These are interesting times for reception theorists, especially those who study fandom, an extraordinary form of audiencing that includes everything from emotional attachment to performers to obsessive collecting. In particular, the nature of fandom’s extraordinariness has changed a great deal in the past several decades, thanks to the advent of the Internet and digital production. Previously “abnormal” fan practices have not only become more and more accepted but also explicitly supported and nurtured by new technologies and reframed by niche marketing. We live in an age when “following” a stranger because you “like” her or him represents a harmless form of networking. As Twitter encourages us, “Follow your interests.”1

What has fascinated me most, however, is not the specific quality of these shifts but rather the ways they have begun to shape our understanding of fandom as a historical phenomenon. When I talk to my students about fandom, they often marvel at what it must have been like before the World Wide Web. “How did fans find out about things?,” they ask. “Where did fan communities exist before Facebook?” As an ethnographer who did extensive fieldwork with popular music fans in the late 1980s and early 1990s—not that long ago—I was at first amused by the [End Page 52] naïveté of these questions, but then I realized that there was something more going on. My research activities had, without my knowing, shifted in tone: my interviews had become oral histories; fanzines and tapes had become artifacts. Fandom had developed a past. Even more fascinating, fanzines and fan fiction, conventions and collecting, fan mail and pilgrimages—the core areas of focus in the burgeoning field of fan studies—had started to become the foundational past of fandom, its origin. If today’s fans are seen as the result of social media and “narrowcasting,” yesterday’s, by default, should be seen as the result of the culture industry and “broadcasting.”

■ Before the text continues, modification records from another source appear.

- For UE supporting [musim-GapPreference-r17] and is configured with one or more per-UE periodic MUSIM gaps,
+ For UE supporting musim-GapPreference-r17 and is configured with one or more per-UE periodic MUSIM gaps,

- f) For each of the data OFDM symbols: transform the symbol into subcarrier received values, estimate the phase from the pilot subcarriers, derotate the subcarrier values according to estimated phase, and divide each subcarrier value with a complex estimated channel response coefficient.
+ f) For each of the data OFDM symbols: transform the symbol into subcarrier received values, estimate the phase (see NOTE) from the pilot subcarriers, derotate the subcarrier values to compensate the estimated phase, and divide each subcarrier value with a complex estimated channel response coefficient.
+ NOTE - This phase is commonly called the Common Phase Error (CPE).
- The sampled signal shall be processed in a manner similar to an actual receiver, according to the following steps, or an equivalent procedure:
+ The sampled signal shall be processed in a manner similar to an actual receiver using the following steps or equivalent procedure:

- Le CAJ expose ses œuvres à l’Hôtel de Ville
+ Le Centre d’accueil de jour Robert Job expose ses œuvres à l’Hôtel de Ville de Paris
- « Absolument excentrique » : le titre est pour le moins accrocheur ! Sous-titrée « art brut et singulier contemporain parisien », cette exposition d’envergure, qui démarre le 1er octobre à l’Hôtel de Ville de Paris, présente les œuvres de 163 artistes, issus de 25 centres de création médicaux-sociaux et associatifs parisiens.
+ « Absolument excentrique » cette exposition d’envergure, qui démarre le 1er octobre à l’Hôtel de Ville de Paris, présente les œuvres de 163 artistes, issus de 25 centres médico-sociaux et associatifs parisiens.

At one level, this periodization is not surprising. Treating fandom as essentially a response to the rise of mass communications media in the twentieth century is an origin story that has been circulated in multiple popular fan-studies texts. In fact, the linking of fandom and media is emphasized by the general location of “fan studies” in communications and media studies departments in the United States and Britain. When most scholars outside of fan studies think about “fandom” at all, they likely associate it with the consumption of science fiction television or moments in pop culture (such as the Beatles’ 1964 arrival in the United States), sensing that it has to do with technology, the star system, consumption, and the complexity of self-formation and intimacy in the modern era. As Nancy Reagin and Anne Rubenstein note in the recent issue of Transformative Works and Cultures, “The novelty of modern fan communities is often overestimated in research that sometimes seems to assume that fandom began with Star Trek.”2

I have nothing against the linking of fandom and media, but we need to think carefully about how this conception of fandom implicitly limits our ability to think about it historically. Although much of what we call “fandom” is clearly mediated, I worry about the extent to which those of us who study fandom are missing behavior in areas not generally in the orbit of the mass media—museum going, for example, or concert listening, or even novel reading—which might point to a longer historical trajectory that includes the nineteenth and even the eighteenth century. I wonder whether scholarly work that is not explicitly about “fandom” but that nevertheless has addressed extraordinary reception practices—Robert Darnton’s “Readers Respond to Rousseau” or Susan Stewart’s On Longing are good examples—is fully included in scholarly discussion of fandom and its meanings.3 On the whole, I worry about the disciplinary, institutional, and generational blinders we might be wearing when it comes to creating the history of fandom.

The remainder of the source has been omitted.